The lifeboat made land on May 15, but the plight of those still at sea was a little different. The captain in the gig found the seven on the raft, but after taking them all on board found the gig to be overloaded. Lots were drawn and five unlucky men returned to the raft. The two craft soon became separated. The men in the gig were spotted the next day and rescued by a Dutch whaler, but the men on the raft were nowhere to be found. A B-17 was dispatched to locate them, but failed to do so. However nineteen days later on May 31 the men on the raft were found by US aircraft and rescued by a Dutch cargo ship.

Ten of them, including the captain and the five from the raft, boarded the Crijnssen on June 7 and now with the twelve from the Sylvan Arrow were again adrift in lifeboats, this time they were joined by seventy others from the Crijnssen. In all ninety two were now awaiting rescue.

Forty three of them made land in their lifeboats, these included one from the Lise and seven from the Sylvan
Arrow. The remaining forty nine were picked up the same day by the SS Lebore, an American cargo ship. The
Lebore was now carrying survivors from three other ships and eight men who had survived two sinking's.
Surely the odds they would get home without further incident must have been pretty good, however the odds
were against them.

On June 14, three days after they were rescued, again, the Lebore became the victim of yet another U-boat, the U-172. The torpedo was fired without warning and hit the ship on the starboard side opening the hull to the sea. It would take two more torpedoes and a few rounds from the deck gun to finally sink her, but sink she did.
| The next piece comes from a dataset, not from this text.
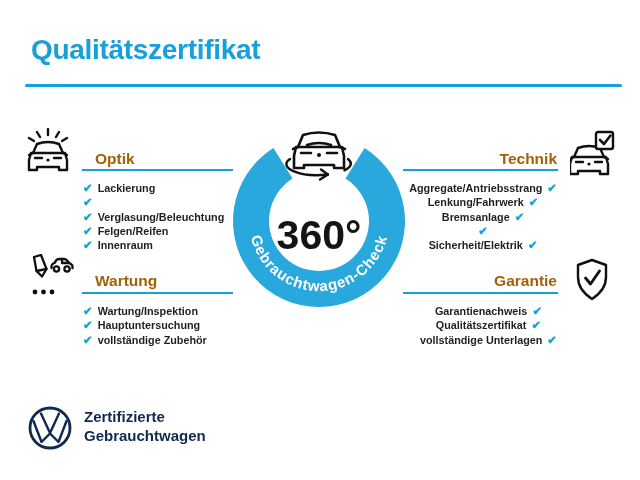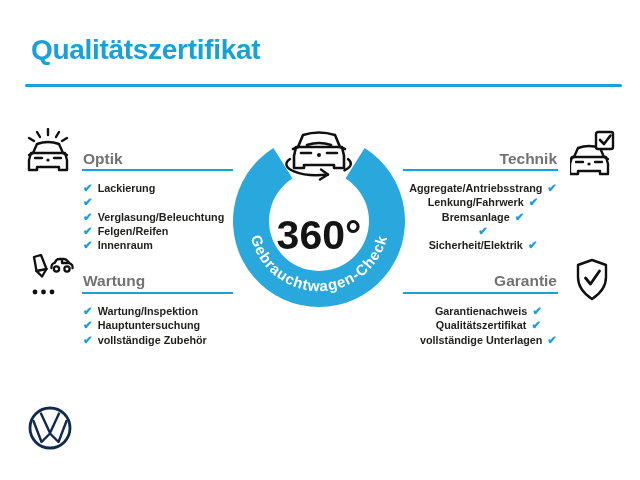"Optik" .sec-title { color: #737373 -> #a16207; margin-left: none -> 12px }
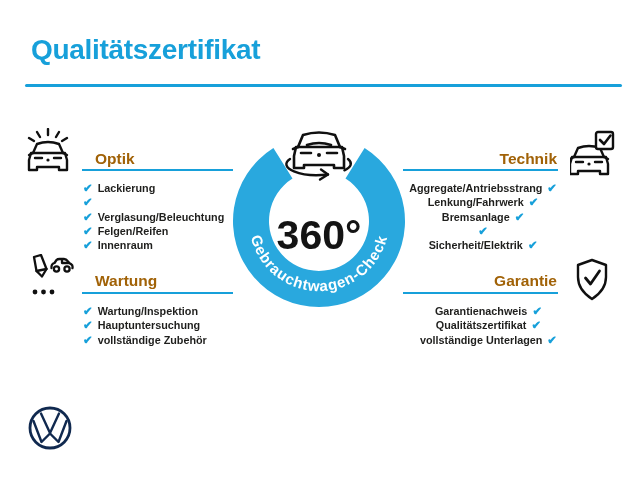"Zertifizierte" div.footer-text { html: none -> <div> <div>Zertifizierte</div> <div>Gebrauchtwagen</div> </div> }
She took an assistant engineer with her and left behind ninety three people in three lifeboats and two rafts.

The men from the Sylvan Arrow and the Lise had now survived three sinkings in less than one month and those from the Crijnssen, two in three days. They found themselves yet again awaiting rescue while adrift in open boats or just on rafts. About eighteen hours after the sinking twenty eight landed at St. Andrews Island, but the rest of them drifted around for three days. On June 16 an alert pilot spotted them in the water and radioed their position to shore. Soon USS Tattnall DD-125 and USS Erie PG-50 arrived on the scene and picked them all up. The men from the Sylvan Arrow were taken aboard the Tattnall and the men from the Lise were picked up by the Erie. The Erie then made her way to St. Andrews Island and rescued the remaining twenty eight men who had landed there. They were all landed at Cristobal, Panama on June 17.

From there they boarded other ships and returned home, without further disaster. Their odyssey finally at an end, unlucky on one hand, but no doubt, lucky to be alive. At least one of the Norwegians was onboard the Katy on Apr. 23, 1945 when the U-879 hit her with a torpedo. The ship made port under her own power and was repaired.